Vance Gerry, 75; Disney Artist Helped Shape Many Popular Animated Films
Veteran Disney artist Vance Gerry, who contributed preliminary ideas to many of the studio’s features, including “101 Dalmatians,” “The Jungle Book,” “Beauty and the Beast,” “Tarzan” and “Fantasia/2000,” has died. He was 75.
Gerry died Saturday of complications from cancer at Huntington Memorial Hospital in Pasadena.
Regarded as one of the most creative and talented story artists in the animation industry, Gerry joined the Walt Disney Studios in 1955 after studying at the Chouinard Art Institute. He rose quickly through the ranks to become a layout artist. He contributed to the television shows “Goofy’s Cavalcade of Sports” and “How to Relax”; the short features “The Truth About Mother Goose” and “Donald in Mathmagic Land”; and the features “101 Dalmatians” and “The Sword in the Stone.”
Gerry moved to the studio’s story department on “The Jungle Book,” Walt Disney’s last animated feature. Looking back on that collaboration, Gerry said, “There was an aura about Walt: When he came into the room, you felt it. He focused very closely on what the characters would do and say.”
Gerry later made major contributions to “Dalmatians,” “The Aristocats,” “Robin Hood,” “The Rescuers,” “The Many Adventures of Winnie the Pooh” and “The Fox and the Hound.”
In “The Rescuers,” he drew the storyboards, a shot by shot blueprint, for the sequence in which kidnapper Madame Medusa primps before a mirror while cruelly dismissing Penny’s wish to return to the orphanage: “Adopted? What makes you think anyone would want a homely little girl like you?”
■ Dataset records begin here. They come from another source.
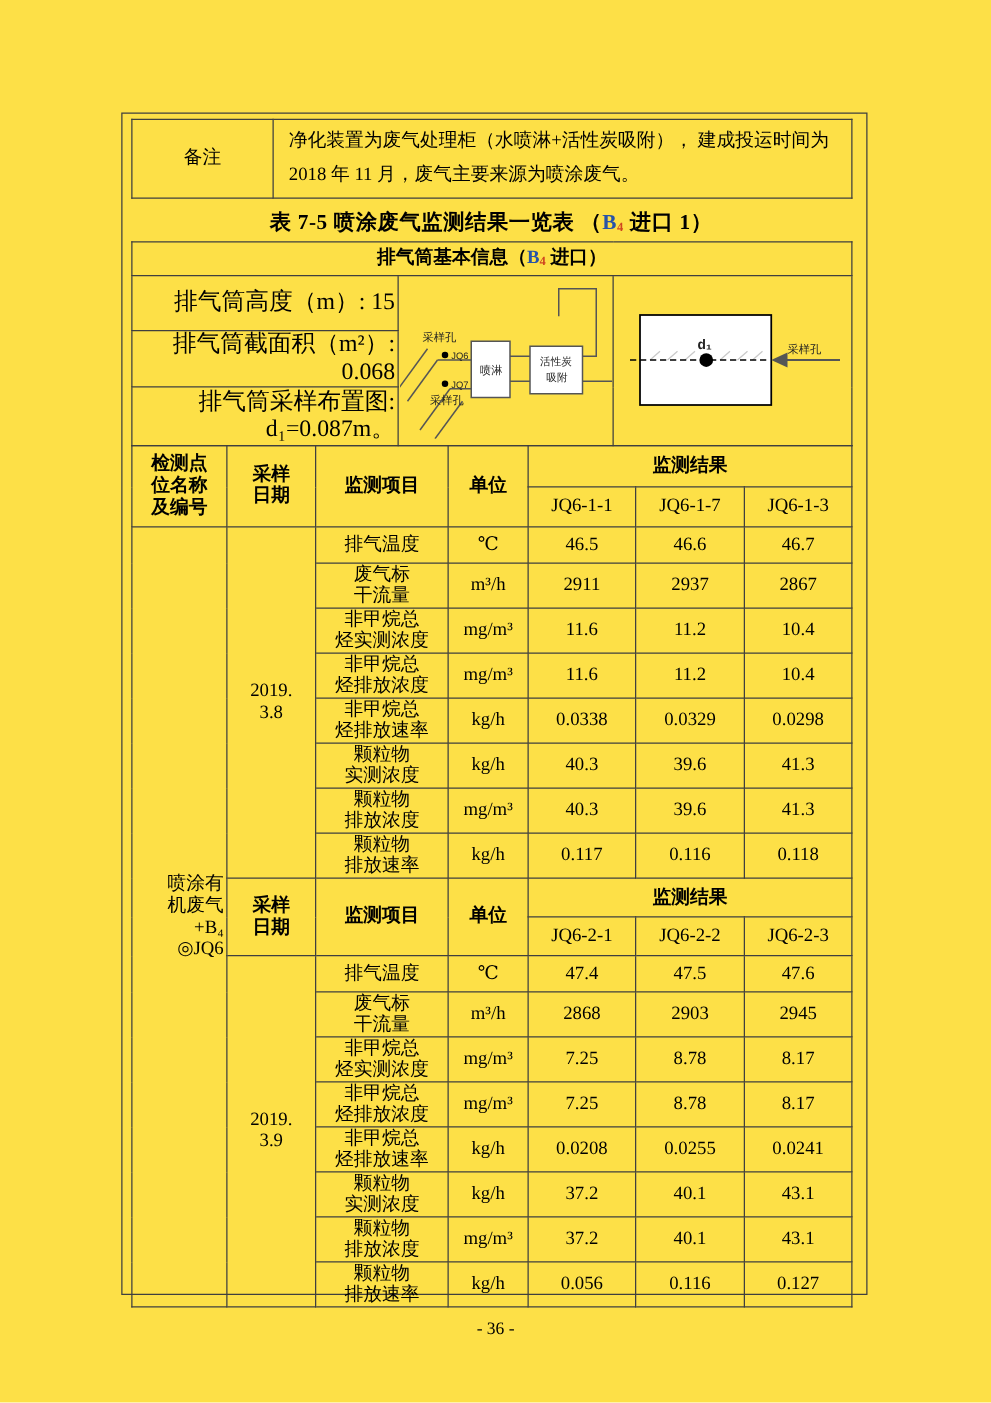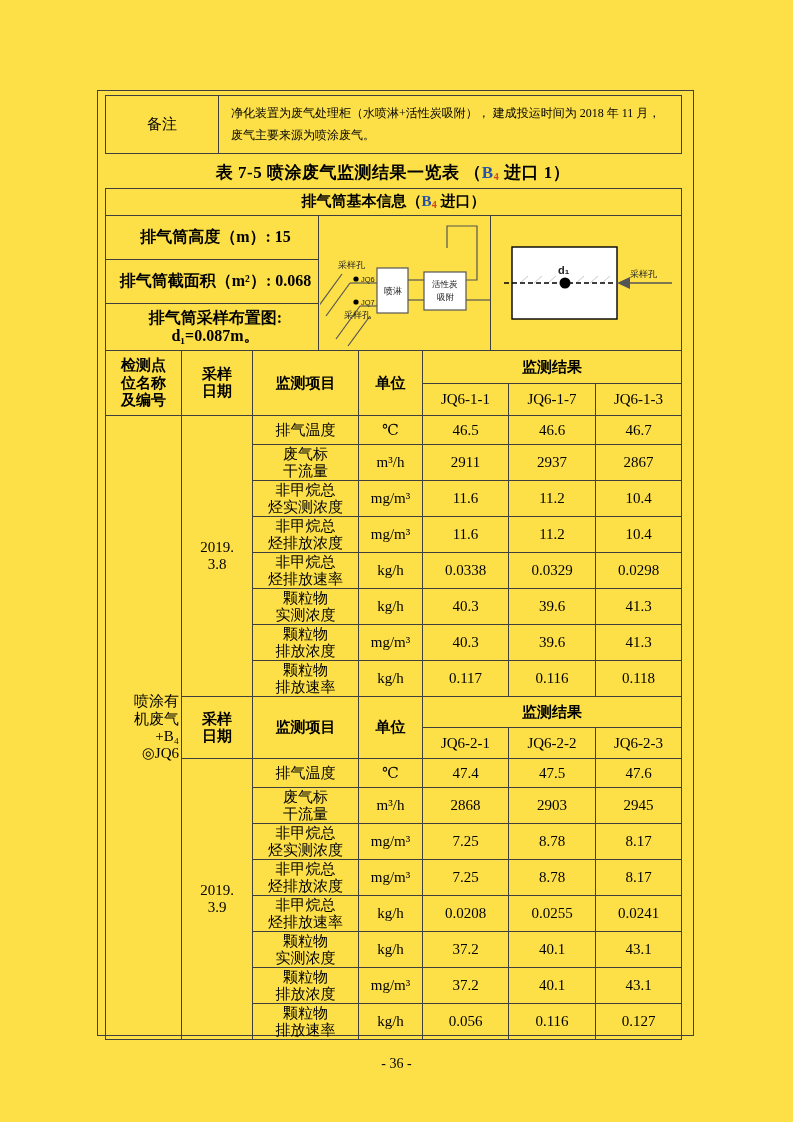--- a/index.html
+++ b/index.html
@@ -7,29 +7,29 @@
         font-family:"Liberation Serif","DejaVu Serif",serif;color:#000;}
   .frame{position:absolute;left:97px;top:90px;width:595px;height:944px;border:1px solid #3f3f3f;}
   .content{position:absolute;left:105px;top:95px;width:576px;}
   table{border-collapse:collapse;table-layout:fixed;width:576px;}
   td{border:1px solid #3f3f3f;text-align:center;vertical-align:middle;
      font-size:15px;line-height:1.15;padding:0 2px;overflow:hidden;}
   .pre{white-space:pre-line;}
   .b{font-weight:bold;}
   
   .remark-table tr{height:58px;}
-  .remark-text{text-align:left;padding:4px 12px;line-height:1.8;font-size:12px;}
+  .remark-text{text-align:left;padding:4px 12px;line-height:1.8;font-size:15px;}
   
   .title{font-size:17px;font-weight:bold;text-align:center;margin:7px 0 4px 0;letter-spacing:0.5px;}
   .bblue{color:#2753a8;}
   .r4{color:#cf4520;}
   .sub{font-size:10px;vertical-align:-2px;}
   
   .info-h{height:27px;font-weight:bold;font-size:15.5px;}
-  .info-left{text-align:center;padding-left:9px;font-size:16px;font-weight:bold;}
+  .info-left{text-align:right;padding-left:9px;font-size:19px;}
   .r43{height:43px;} .r46{height:46px;}
   .diagram-cell{padding:0;vertical-align:middle;margin-top:32px;}
   
   .main{margin-top:-1px;}
   tr.h33{height:33px;} tr.h32{height:32px;} tr.h31{height:31px;}
   tr.h29{height:29px;} tr.h36{height:36px;}
   .point{text-align:right;padding-left:4px;}
   .pageno{position:absolute;top:1056px;left:0;width:100%;text-align:center;font-size:14px;}
   svg text{font-family:"Liberation Sans","DejaVu Sans",sans-serif;fill:#222;}
 </style>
In the book “Before the Animation Begins: The Art and Lives of Disney Inspirational Sketch Artists,” animation historian John Canemaker noted that Gerry needed only a few drawings to establish the type of shot, the mood of the sequence, the character’s expressions, etc.
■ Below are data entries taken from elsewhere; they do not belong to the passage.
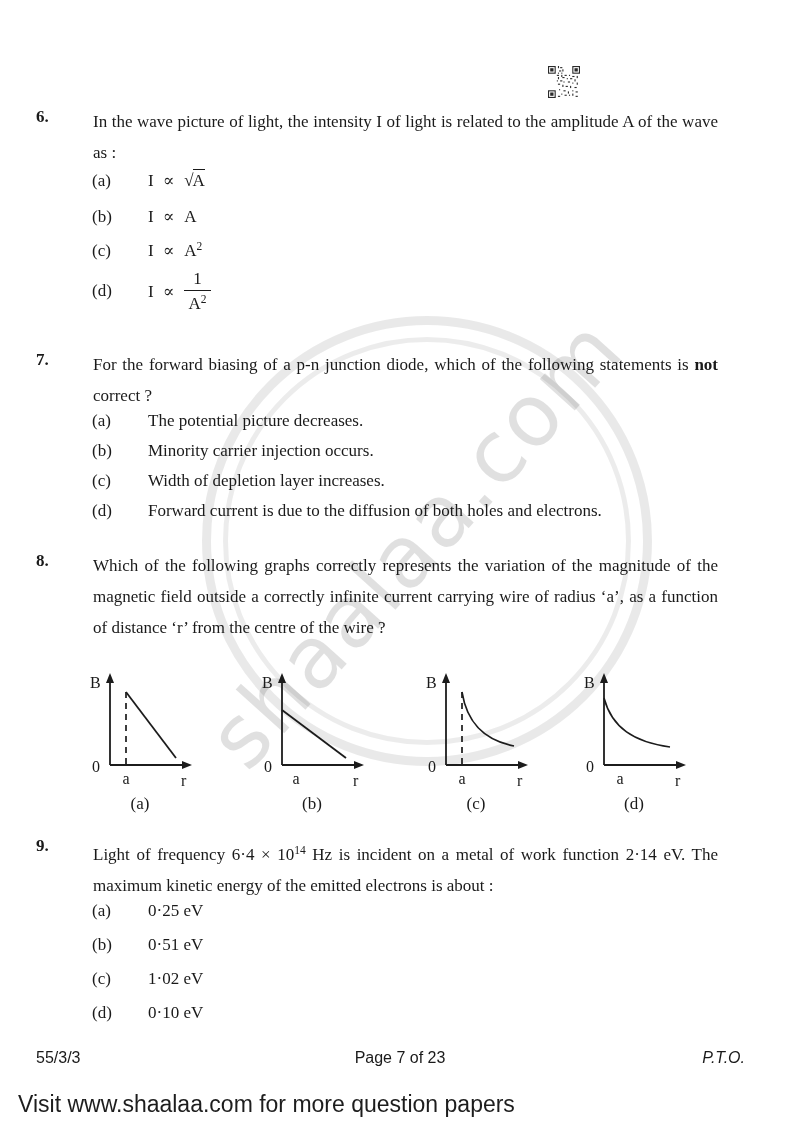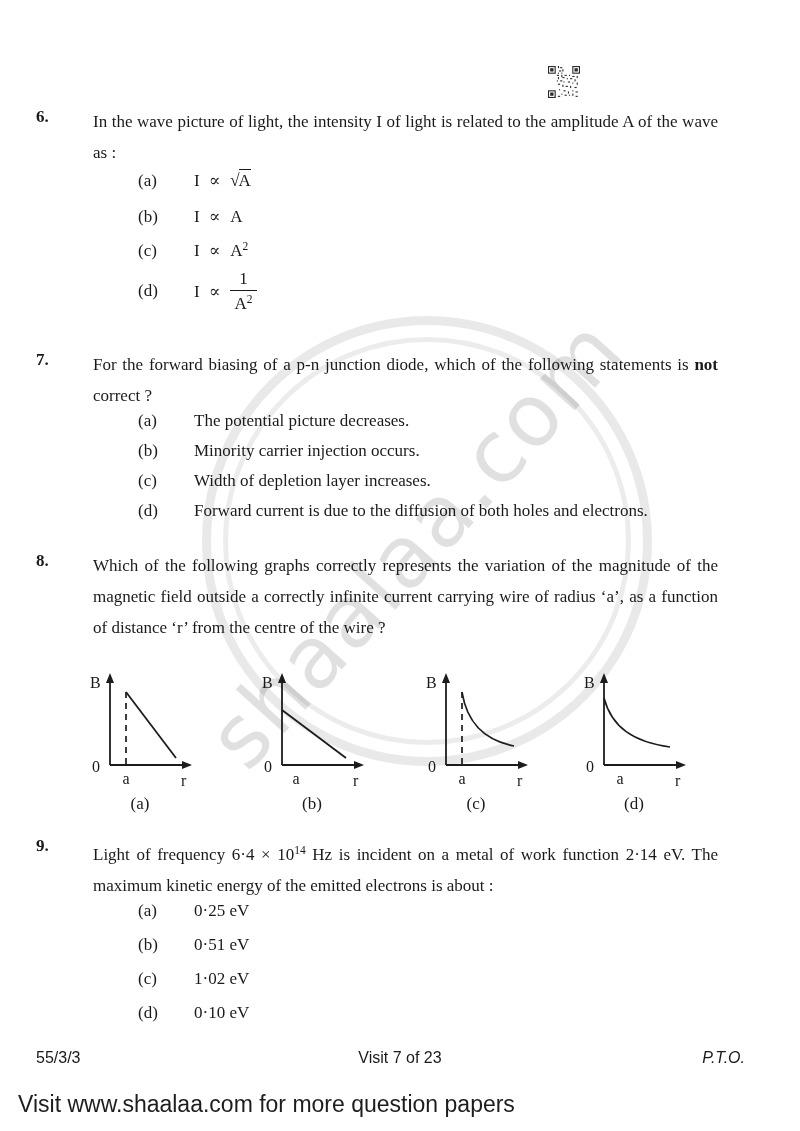--- a/index.html
+++ b/index.html
@@ -19,21 +19,21 @@
     pointer-events:none; white-space:nowrap;
   }
   
   .qr { position:absolute; left:548px; top:66px; }
   
   .qnum { position:absolute; left:36px; font-weight:bold; font-size:17px; }
   .qtext {
     position:absolute; left:93px; width:625px; font-size:17px; line-height:31px;
     text-align:justify;
   }
-  .opt-row { position:absolute; left:92px; font-size:17px; white-space:nowrap;margin-left:46px; }
+  .opt-row { position:absolute; left:92px; font-size:17px; white-space:nowrap; }
   .opt-label { display:inline-block; width:56px; }
   .emph { font-weight:bold; }
   sup.exp { font-size:11.5px; vertical-align:6px; }
   .rel { margin:0 10px 0 9px; }
   .radicand { border-top:1.5px solid #1a1a1a; padding-top:1px; }
   .radical { margin-right:-1px; }
   .opt-row-flex { display:flex; align-items:center; }
   .frac { display:inline-block; text-align:center; vertical-align:middle; line-height:1.25; }
   .frac-num { display:block; border-bottom:1.5px solid #1a1a1a; padding:0 9px 1px; }
   .frac-den { display:block; padding-top:1px; }
@@ -225,20 +225,20 @@
     <span class="opt-label">(b)</span><span>0·51 eV</span>
   </div>
   <div class="opt-row" style="top:969px">
     <span class="opt-label">(c)</span><span>1·02 eV</span>
   </div>
   <div class="opt-row" style="top:1003px">
     <span class="opt-label">(d)</span><span>0·10 eV</span>
   </div>
 
   <div class="footer">
-    <span class="center"><span>Visit </span><b>7 of 23</b></span>
+    <span class="center"><span>Page </span><b>7 of 23</b></span>
     <span class="code">55/3/3</span>
     <span class="pto">P.T.O.</span>
   </div>
 
   <div class="bottom-note">Visit www.shaalaa.com for more question papers</div>
 
 </div>
 
 </body></html>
Working from Gerry’s sketches, animators developed their characters’ actions: when Medusa would pull off her false eyelashes; how Penny would bow her head in resignation.
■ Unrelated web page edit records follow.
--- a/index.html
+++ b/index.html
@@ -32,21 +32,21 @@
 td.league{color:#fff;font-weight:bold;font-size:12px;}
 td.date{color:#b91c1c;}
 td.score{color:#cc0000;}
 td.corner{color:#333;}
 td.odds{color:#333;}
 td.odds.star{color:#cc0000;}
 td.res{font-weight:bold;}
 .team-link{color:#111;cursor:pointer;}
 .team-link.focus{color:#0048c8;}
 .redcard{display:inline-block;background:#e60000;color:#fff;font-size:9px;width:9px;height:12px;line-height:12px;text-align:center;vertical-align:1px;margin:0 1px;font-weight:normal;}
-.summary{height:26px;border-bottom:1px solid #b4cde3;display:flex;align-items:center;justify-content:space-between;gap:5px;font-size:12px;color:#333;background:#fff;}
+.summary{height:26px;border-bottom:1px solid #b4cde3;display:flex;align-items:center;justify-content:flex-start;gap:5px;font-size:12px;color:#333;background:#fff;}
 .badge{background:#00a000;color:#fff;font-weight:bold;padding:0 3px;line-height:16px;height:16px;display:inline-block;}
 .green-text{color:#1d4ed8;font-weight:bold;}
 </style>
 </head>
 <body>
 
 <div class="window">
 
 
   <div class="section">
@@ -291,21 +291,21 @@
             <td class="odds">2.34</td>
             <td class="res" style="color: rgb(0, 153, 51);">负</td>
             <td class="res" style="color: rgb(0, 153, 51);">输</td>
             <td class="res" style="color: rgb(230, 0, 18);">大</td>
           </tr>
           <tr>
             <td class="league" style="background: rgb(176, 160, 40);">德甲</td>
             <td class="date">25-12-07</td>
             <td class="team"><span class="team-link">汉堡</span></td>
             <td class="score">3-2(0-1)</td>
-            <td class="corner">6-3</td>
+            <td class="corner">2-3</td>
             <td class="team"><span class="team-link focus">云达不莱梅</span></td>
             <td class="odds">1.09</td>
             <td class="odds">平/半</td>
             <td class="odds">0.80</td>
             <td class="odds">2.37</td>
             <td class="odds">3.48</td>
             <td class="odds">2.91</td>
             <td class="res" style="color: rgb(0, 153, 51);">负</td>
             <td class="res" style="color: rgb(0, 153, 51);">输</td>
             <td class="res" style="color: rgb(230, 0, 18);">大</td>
Gerry told Canemaker how he liked to work. “I’d just as soon start with a title of a picture and start dreaming into it,” he said. “A script is restricting because it tells you too much. I’d rather start earlier than that and look for possibilities for animation and entertainment, rather than story elements or structure.”
Gerry later received a story adaptation credit for “The Great Mouse Detective” and worked on the storyboards for “Fantasia/2000.” Gerry shifted to visual development and character design in 1995, and contributed to “Pocahontas,” “The Hunchback of Notre Dame,” “Tarzan” and “Home on the Range.”
Gerry also operated the Weatherbird Press, which published fine books.
Gerry, a Pasadena native, is survived by his wife, Mary.
A memorial service is scheduled for 1 p.m. today at Annandale Golf Club in Pasadena. Memorial donations may be made to the International Museum of Graphic Communication, 8469 Kass Drive, Buena Park, CA 90621.